L’Isis ha in quella regione la principale base. Non si possono ovviamente non ricordare gli attentati in Europa, Francia, Spagna e Germania, mentre non citiamo mai gli attacchi perpetrati ai danni dei nostri connazionali a Dacca, con 10 morti Italiani e a Tunisi al museo del Bardo, con 4 vittime Italiane.

Tante timide parole di semplice e facile condanna contro la Turchia sono pronunciate dai vari Stati ed organizzazioni internazionali come le Nazioni Unite (ONU), ma non viene presa nessuna decisione in grado di porre fine all’invasione in atto.

Soluzioni o segnali forti che metterebbero in difficoltà la Turchia ed eviterebbero che si attuasse da parte loro una ulteriore sostituzione etnica, come avvenne nel 1914/18 con lo sterminio degli Armeni.

Ma se l’Europa non ha nessuna idea di cosa fare, se non spendere parole di una poco credibile condanna nei confronti della Turchia, l’Italia non è da meno.

Il nostro Ministro degli Esteri ha dichiarato che chiederà lo stop della vendita di armi alla Turchia, che si preannuncia come un’azione demagogica, e lo stop all’azione militare, altra azione demagogica che non sortirà probabilmente alcun effetto.

In tutto questo ci si chiede: quale sorte toccherà ad i nostri soldati Italiani, circa 130, inviati nel 2016 dall’allora Ministro Pinotti, su volontà dell’Europa a difendere i confini della Turchia? Contro chi dovranno intervenire? Contro i turchi o contro i curdi?

Una situazione che ricorda quel famigerato 8 settembre del 1943, quando Badoglio ed il Re lasciarono senza ordini ed indicazioni i nostri soldati, che non sapevano più chi era il loro nemico, diventando di fatto e loro malgrado traditori, disertori, criminali.

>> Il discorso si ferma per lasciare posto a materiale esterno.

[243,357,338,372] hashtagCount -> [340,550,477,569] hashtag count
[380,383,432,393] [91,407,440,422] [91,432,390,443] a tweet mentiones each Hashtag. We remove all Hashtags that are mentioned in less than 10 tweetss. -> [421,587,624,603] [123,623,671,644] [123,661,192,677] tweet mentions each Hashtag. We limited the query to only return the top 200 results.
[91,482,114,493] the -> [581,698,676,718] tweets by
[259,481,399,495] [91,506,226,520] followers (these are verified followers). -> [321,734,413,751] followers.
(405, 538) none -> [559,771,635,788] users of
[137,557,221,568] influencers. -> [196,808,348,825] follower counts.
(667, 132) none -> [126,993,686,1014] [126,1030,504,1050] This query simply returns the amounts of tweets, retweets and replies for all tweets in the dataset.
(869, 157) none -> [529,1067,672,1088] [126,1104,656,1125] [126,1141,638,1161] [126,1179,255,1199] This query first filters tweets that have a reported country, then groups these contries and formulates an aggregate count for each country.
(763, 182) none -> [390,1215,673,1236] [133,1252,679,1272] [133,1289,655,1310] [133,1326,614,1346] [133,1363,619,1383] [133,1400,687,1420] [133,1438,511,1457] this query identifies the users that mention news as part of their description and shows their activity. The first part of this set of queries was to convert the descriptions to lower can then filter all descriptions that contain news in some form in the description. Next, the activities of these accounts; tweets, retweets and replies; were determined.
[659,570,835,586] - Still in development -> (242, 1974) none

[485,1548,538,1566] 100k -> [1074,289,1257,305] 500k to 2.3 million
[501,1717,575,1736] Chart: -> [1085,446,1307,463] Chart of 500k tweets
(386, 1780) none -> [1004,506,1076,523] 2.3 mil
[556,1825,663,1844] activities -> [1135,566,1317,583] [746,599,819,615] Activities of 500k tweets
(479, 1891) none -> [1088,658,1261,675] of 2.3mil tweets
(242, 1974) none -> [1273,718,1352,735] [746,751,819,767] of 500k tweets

Oggi, come allora, l’Italia offre una chiara identità di colonia sottomessa piuttosto che di Stato sovrano.

E…. a confermar tutto ciò, la partita della Nazionale Italiana svoltasi sabato 12 Ottobre, con una maglia lontana dal suo colore originale e per di più senza l’indicativo scudetto tricolore che riproduce la bandiera Nazionale. Povera Italia.